• _What is being asked_
Every line from the one containing "(760, 321) none" to the one containing "(674, 486) none" in the records below, both included, must be set down exactly, and no other line.

• _Supplied material_
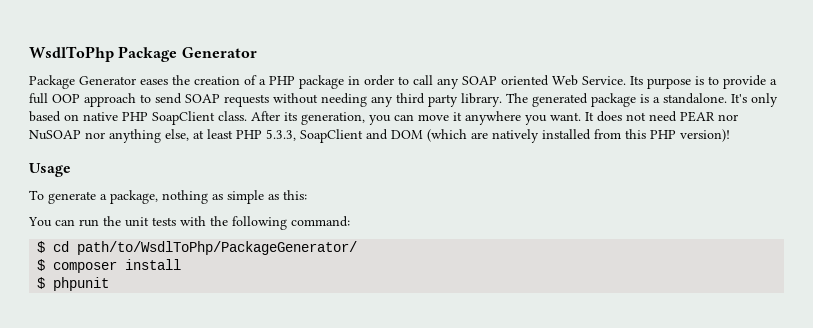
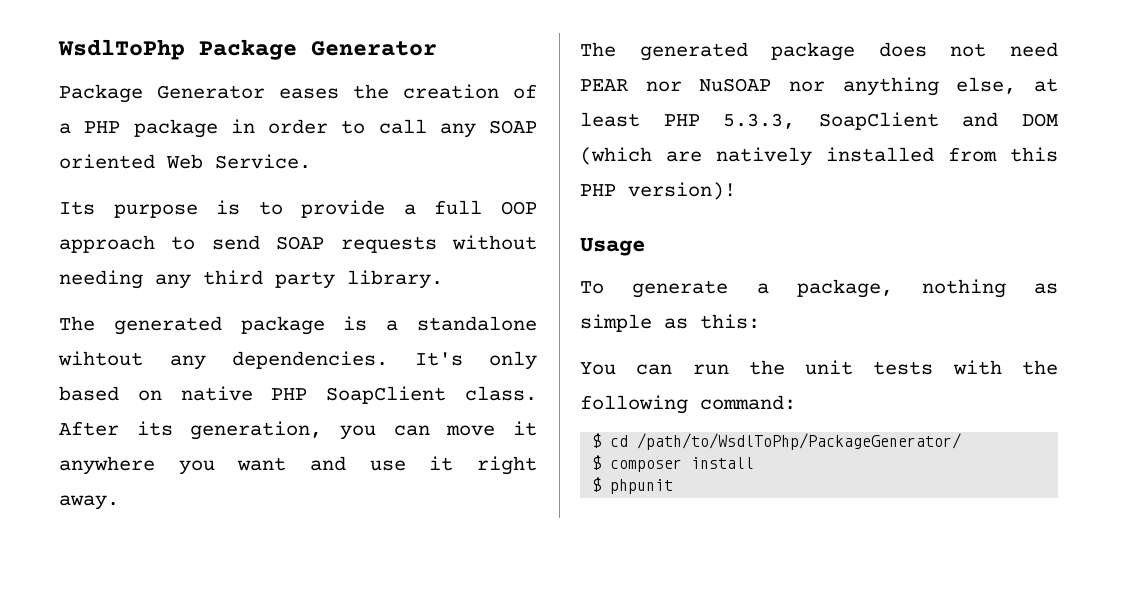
(626, 80) none -> (311, 161) //
(502, 100) none -> (443, 279) //
[663,93,727,104] standalone. -> [417,316,537,331] [58,351,388,370] standalone wihtout any dependencies.
[550,112,594,121] want. It -> [237,456,537,475] [59,495,119,510] [580,42,856,61] want and use it right away. // The generated package
[77,241,358,255] path/to/WsdlToPhp/PackageGenerator/ -> [637,433,962,450] /path/to/WsdlToPhp/PackageGenerator/

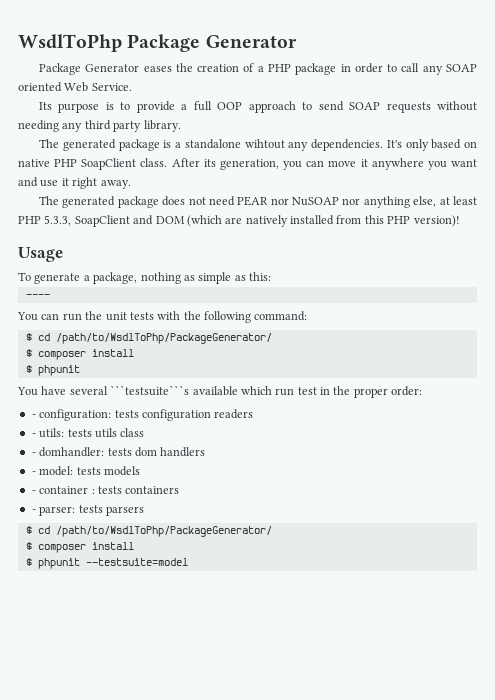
(760, 321) none -> [25,294,50,298] // ----
(674, 486) none -> [17,385,423,398] [31,409,254,421] [31,428,145,438] [31,447,206,457] [31,466,140,476] [31,486,180,494] [31,505,144,516] [25,526,272,537] [25,542,134,553] [25,558,188,569] // You have several ```testsuite```s available which run test in the proper order: // - configuration: tests configuration readers // - utils: tests utils class // - domhandler: tests dom handlers // - model: tests models // - container : tests containers // - parser: tests parsers // $ cd /path/to/WsdlToPhp/PackageGenerator/ // $ composer install // $ phpunit --testsuite=model

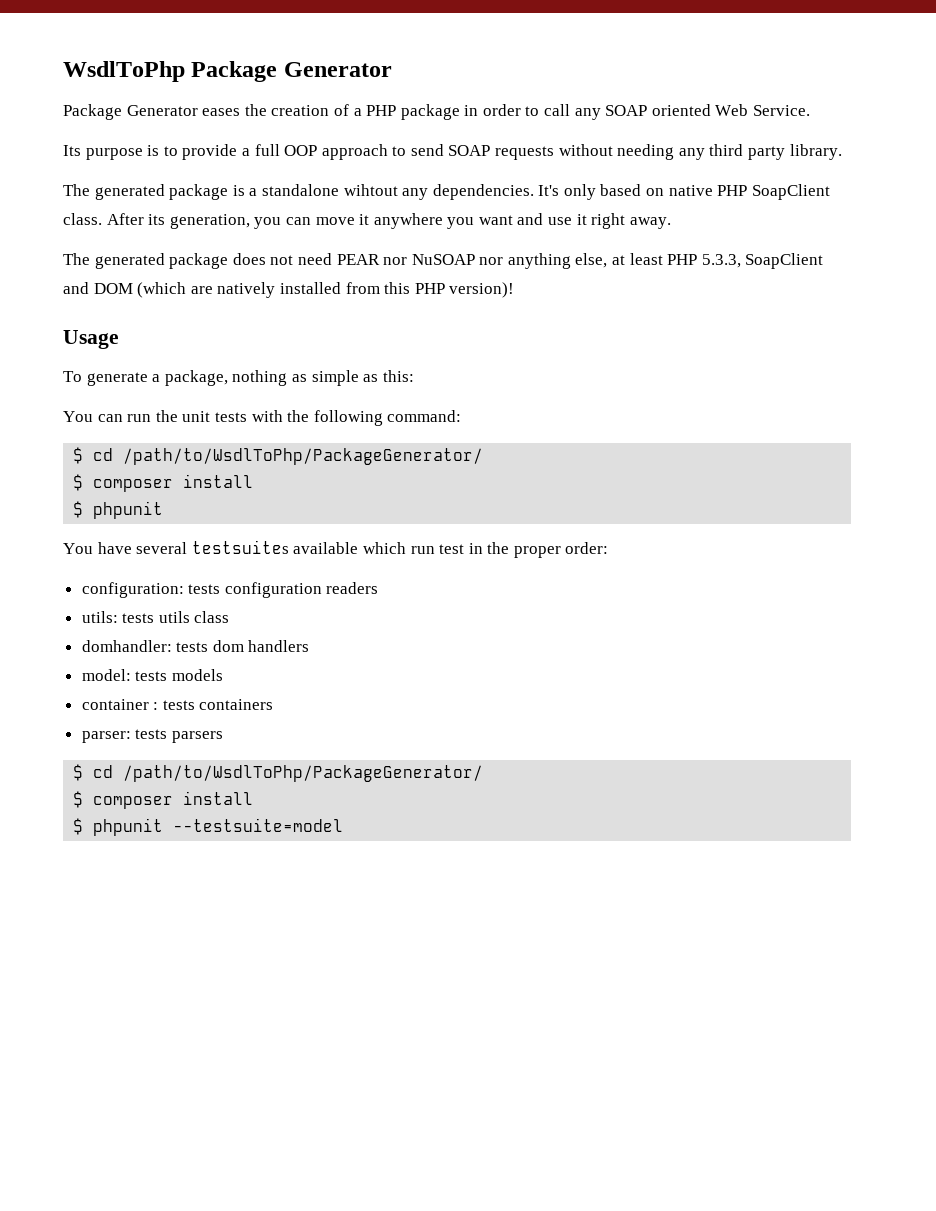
[25,294,50,298] // ---- -> (414, 376) none
[110,385,190,396] ```testsuite```s -> [191,540,289,554] testsuites
[31,414,36,418] - -> (609, 548) none
[31,433,36,437] - -> (379, 588) none
[31,452,36,456] - -> (230, 617) none
[31,471,36,475] - -> (310, 646) none
[31,490,36,494] - -> (223, 675) none
[31,509,36,513] - -> (274, 704) none

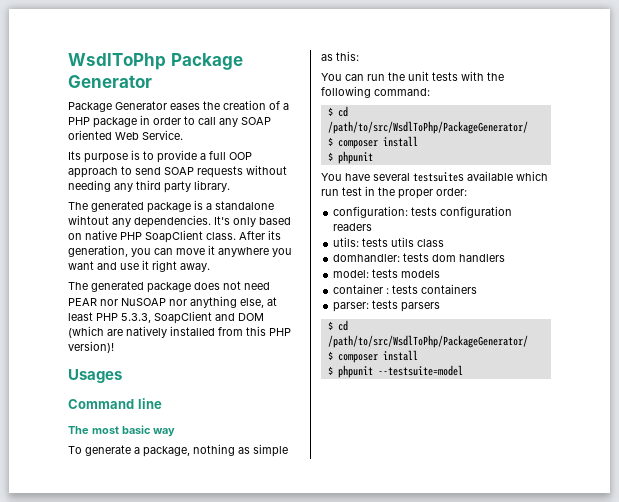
[63,330,119,349] Usage -> [68,369,122,383] [68,398,162,409] [68,425,175,437] Usages // Command line // The most basic way
[123,448,484,465] /path/to/WsdlToPhp/PackageGenerator/ -> [327,121,528,134] /path/to/src/WsdlToPhp/PackageGenerator/
[123,765,484,782] /path/to/WsdlToPhp/PackageGenerator/ -> [327,335,528,348] /path/to/src/WsdlToPhp/PackageGenerator/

• _Written response_
(760, 321) none -> [25,294,50,298] // ----
(674, 486) none -> [17,385,423,398] [31,409,254,421] [31,428,145,438] [31,447,206,457] [31,466,140,476] [31,486,180,494] [31,505,144,516] [25,526,272,537] [25,542,134,553] [25,558,188,569] // You have several ```testsuite```s available which run test in the proper order: // - configuration: tests configuration readers // - utils: tests utils class // - domhandler: tests dom handlers // - model: tests models // - container : tests containers // - parser: tests parsers // $ cd /path/to/WsdlToPhp/PackageGenerator/ // $ composer install // $ phpunit --testsuite=model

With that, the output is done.